It feels as if lately I’ve had to more frequently attempt to explain to people how xG works and why their conception of it, what it can, and what it cannot tell us is completely off. That might be because I’m starting to draw more on advanced statistics when I discuss football, but I think it’s also very much a general problem in the sports world and in society at large. We are not good with statistics.
I’ve been talking more about xG when it comes to Arsenal for two main reasons: the team’s performance since Boxing Day and Pierre-Emerick Aubameyang. Arsenal have, for me, been unquestionably better since that Chelsea match. xG bears that out and does so in a way that results maybe do not.

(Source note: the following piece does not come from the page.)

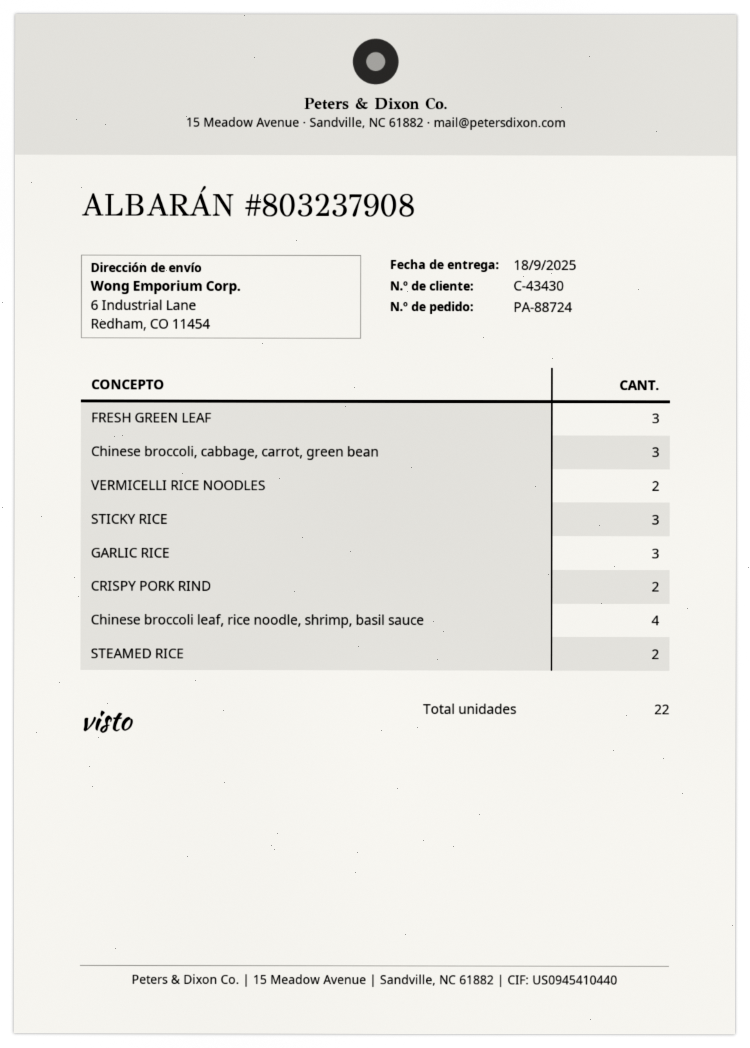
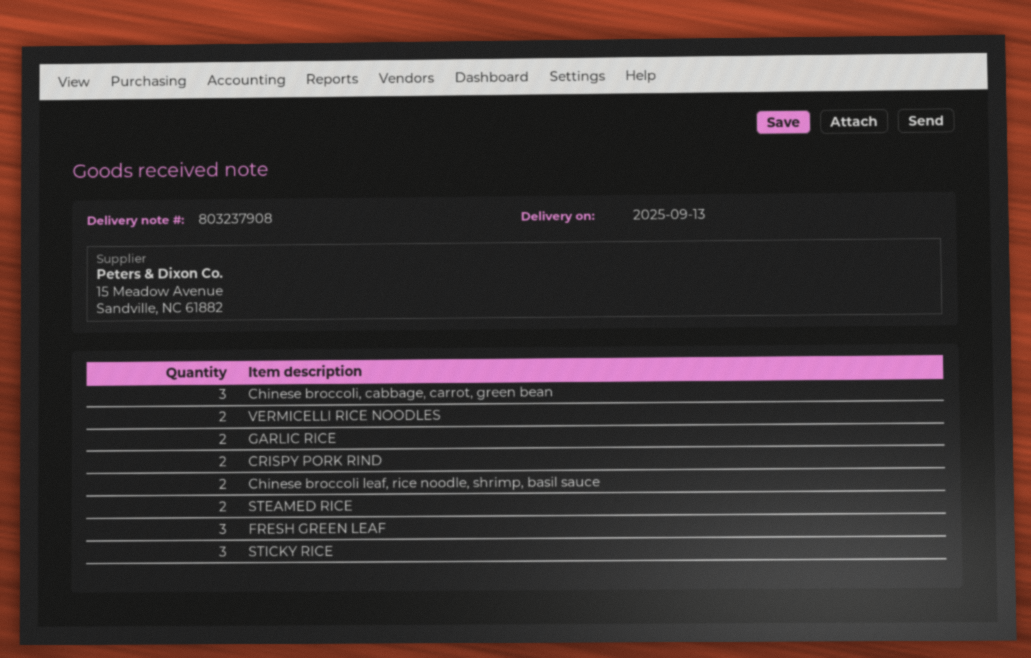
delivery date: 2025-09-18 -> 2025-09-13
GARLIC RICE: 3 -> 2
Chinese broccoli leaf, rice noodle, shrimp, basil sauce: 4 -> 2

@oh_that_crab I looked at some Arsenal stats on https://t.co/PjzvzxMCxj pre/post Chelsea and comparing to other team’s full season xGD90.— Matt (@themattmyth) April 13, 2021
- Pre (14 games): 12th best xGD90 in the league at -0.12per90
- Post (17 games): 4th best xGD90 at +0.45per90
The advanced stats on Pierre-Emerick Aubameyang are a bit more complicated and nuanced, but basically, they indicate that he really hasn’t been significantly (or disturbingly) worse this season. His production is slightly down, but his production has been going down slightly each season for the past four or five, which is what you’d expect from a striker his age. He hasn’t fallen off a cliff production-wise. His numbers, like those of the entire team from an attacking perspective, took a big hit when the club basically forgot how to score goals for more than a month in the fall, but when he’s played CF, especially in the second half of the season, his xG production has been right around where you’d expect it to be.
So yeah. We’d all do well to learn about more about how statistics work. And in doing so, I think our collective opinion of where Arsenal stand would improve.